Work order:
Start your answer with the line containing "[345,477,538,489] // @Todo" and end it with the last line of the records below, retyping every line between exactly and adding nothing.

*** Data to use Section Begins ***

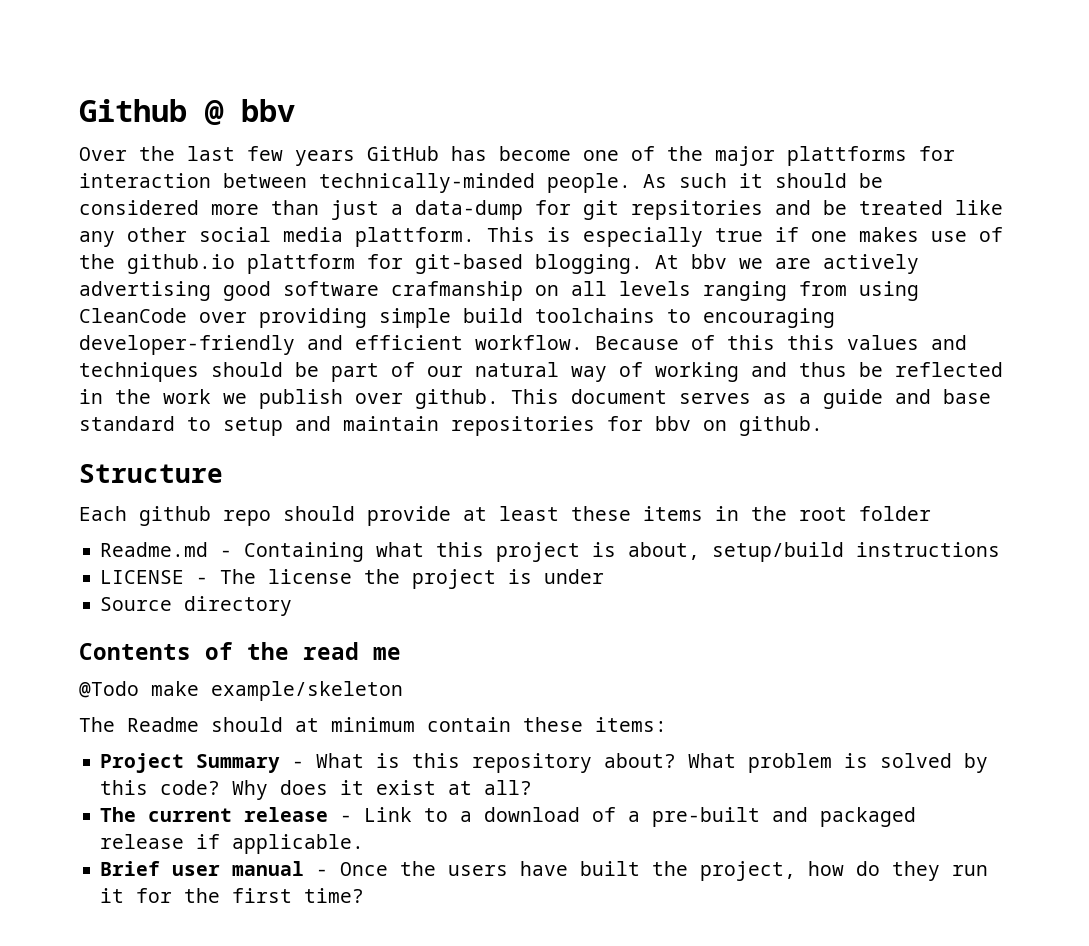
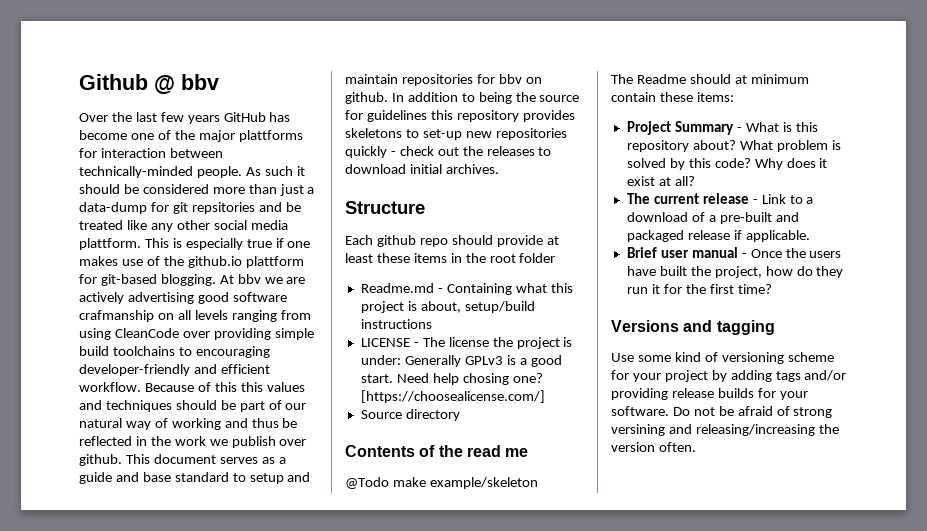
(823, 426) none -> [391,92,580,104] [345,110,575,122] [345,128,567,140] [345,146,552,158] [345,164,499,174] In addition to being the source for guidelines this repository provides skeletons to set-up new repositories quickly - check out the releases to download initial archives.
[544,569,605,584] under -> [360,355,562,367] [360,373,543,385] [360,390,545,403] under: Generally GPLv3 is a good start. Need help chosing one? [https://choosealicense.com/]
(365, 895) none -> [611,320,775,335] [611,352,834,364] [611,370,847,382] [611,388,808,400] [611,406,833,418] [611,424,839,436] [611,442,696,452] // Versions and tagging // Use some kind of versioning scheme for your project by adding tags and/or providing release builds for your software. Do not be afraid of strong versining and releasing/increasing the version often.

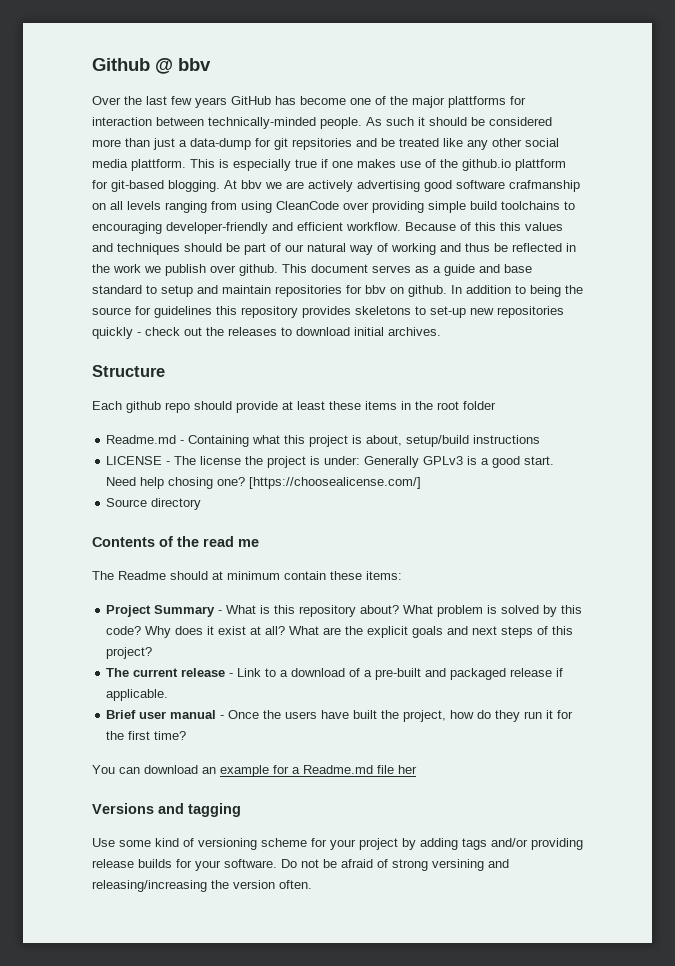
[345,477,538,489] // @Todo make example/skeleton -> (259, 543) none
(695, 181) none -> [289,626,574,638] [106,647,153,659] What are the explicit goals and next steps of this project?
(772, 289) none -> [92,765,417,777] // You can download an example for a Readme.md file her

*** Data to use Section Ends ***

Final answer:
[345,477,538,489] // @Todo make example/skeleton -> (259, 543) none
(695, 181) none -> [289,626,574,638] [106,647,153,659] What are the explicit goals and next steps of this project?
(772, 289) none -> [92,765,417,777] // You can download an example for a Readme.md file her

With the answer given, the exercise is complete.